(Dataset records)
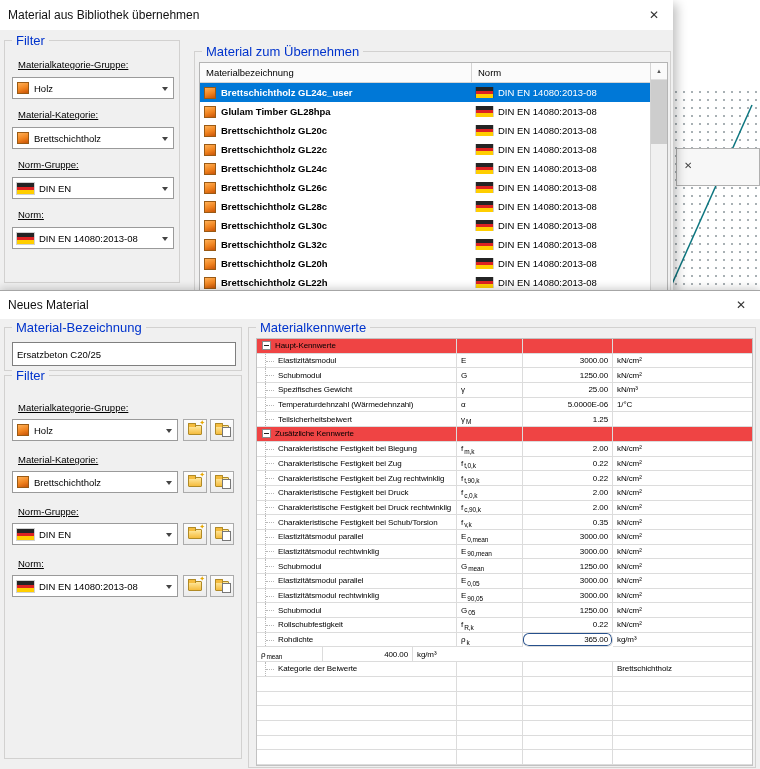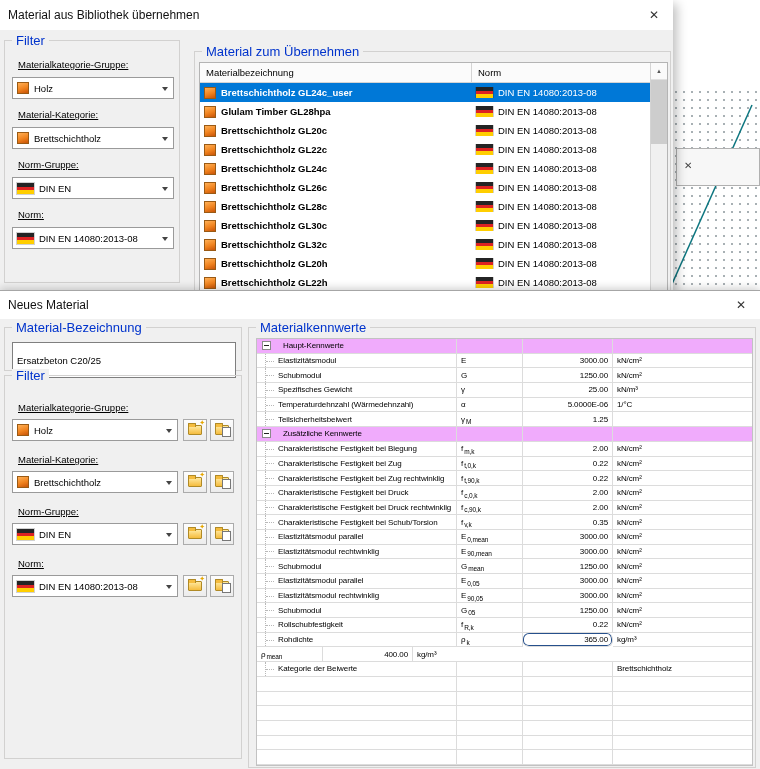--- a/index.html
+++ b/index.html
@@ -51,21 +51,21 @@
               display:flex; align-items:center; justify-content:center; }
   .folder { width:14px; height:10px; position:relative; border-radius:1px;
             background:linear-gradient(#ffe9a0,#f5bc3e); border:1px solid #b08a26; }
   .folder::before { content:""; position:absolute; top:-3px; left:-1px; width:6px; height:3px;
             background:#f5bc3e; border:1px solid #b08a26; border-bottom:none;
             border-radius:1px 1px 0 0; }
   .folder.new::after { content:"✦"; position:absolute; right:-4px; top:-7px; font-size:7px;
             color:#e6a700; }
   .folder.lib::after { content:""; position:absolute; right:-3px; bottom:-3px; width:7px;
             height:8px; background:#fff; border:1px solid #777; }
-  .textbox { position:absolute; left:7px; top:14px; width:224px; height:36px;
+  .textbox { position:absolute; left:7px; top:14px; width:224px; height:24px;
              border:1px solid #7f7f7f; background:#fff; font-size:9.5px; padding:0 4px;
              font-family:inherit; color:#000; }
   
   .lib-table { position:absolute; left:4px; top:10px; width:469px; height:243px;
                background:#fff; border:1px solid #b4b4b4; overflow:hidden; font-size:9.5px; }
   .lib-head { display:flex; height:20px; background:#fbfbfb; border-bottom:1px solid #d4d4d4; }
   .lh-name { width:272px; border-right:1px solid #d4d4d4; display:flex; align-items:center;
              padding-left:6px; }
   .lh-norm { flex:1; display:flex; align-items:center; padding-left:6px; }
   .lib-rows { margin-right:17px; }
@@ -83,21 +83,21 @@
   
   .prop-table { position:absolute; left:7px; top:10px; width:497px; background:#fff;
                 border:1px solid #c2c2c2; font-size:8px; letter-spacing:-0.1px; }
   .prow { display:flex; height:14.7px; }
   .pc { border-right:1px solid #dcdcdc; border-bottom:1px solid #dcdcdc;
         display:flex; align-items:center; overflow:hidden; white-space:nowrap; }
   .pc-desc { width:200px; padding-left:3px; position:relative; }
   .pc-sym  { width:66px; padding-left:4px; }
   .pc-val  { width:90px; justify-content:flex-end; padding-right:4px; }
   .pc-unit { flex:1; padding-left:4px; border-right:none; }
-  .pgroup .pc { background:#f0abfc;gap:8px; }
+  .pgroup .pc { background:#ef4444; }
   .pc-val.active { box-shadow:inset 0 0 0 1px #26508c;border-radius:6px; }
   .pc-desc.child > span { margin-left:18px; }
   .pc-desc.child::before { content:""; position:absolute; left:8px; top:0; height:100%;
         border-left:1px dotted #b8b8b8; }
   .pc-desc.child::after { content:""; position:absolute; left:9px; top:50%; width:8px;
         border-top:1px dotted #b8b8b8; }
   .minusbox { width:9px; height:9px; border:1px solid #8a8a8a; background:#fff;
         margin:0 4px 0 2px; position:relative; flex:none; }
   .minusbox::before { content:""; position:absolute; left:1px; right:1px; top:3px;
         border-top:1px solid #222; }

◆ WORK TASK: Find the lines above that contain the word "flex" and copy each one.

◆ EXPECTED ANSWER:
               display:flex; align-items:center; justify-content:center; }
   .lib-head { display:flex; height:20px; background:#fbfbfb; border-bottom:1px solid #d4d4d4; }
   .lh-name { width:272px; border-right:1px solid #d4d4d4; display:flex; align-items:center;
   .lh-norm { flex:1; display:flex; align-items:center; padding-left:6px; }
   .prow { display:flex; height:14.7px; }
         display:flex; align-items:center; overflow:hidden; white-space:nowrap; }
   .pc-val  { width:90px; justify-content:flex-end; padding-right:4px; }
   .pc-unit { flex:1; padding-left:4px; border-right:none; }
         margin:0 4px 0 2px; position:relative; flex:none; }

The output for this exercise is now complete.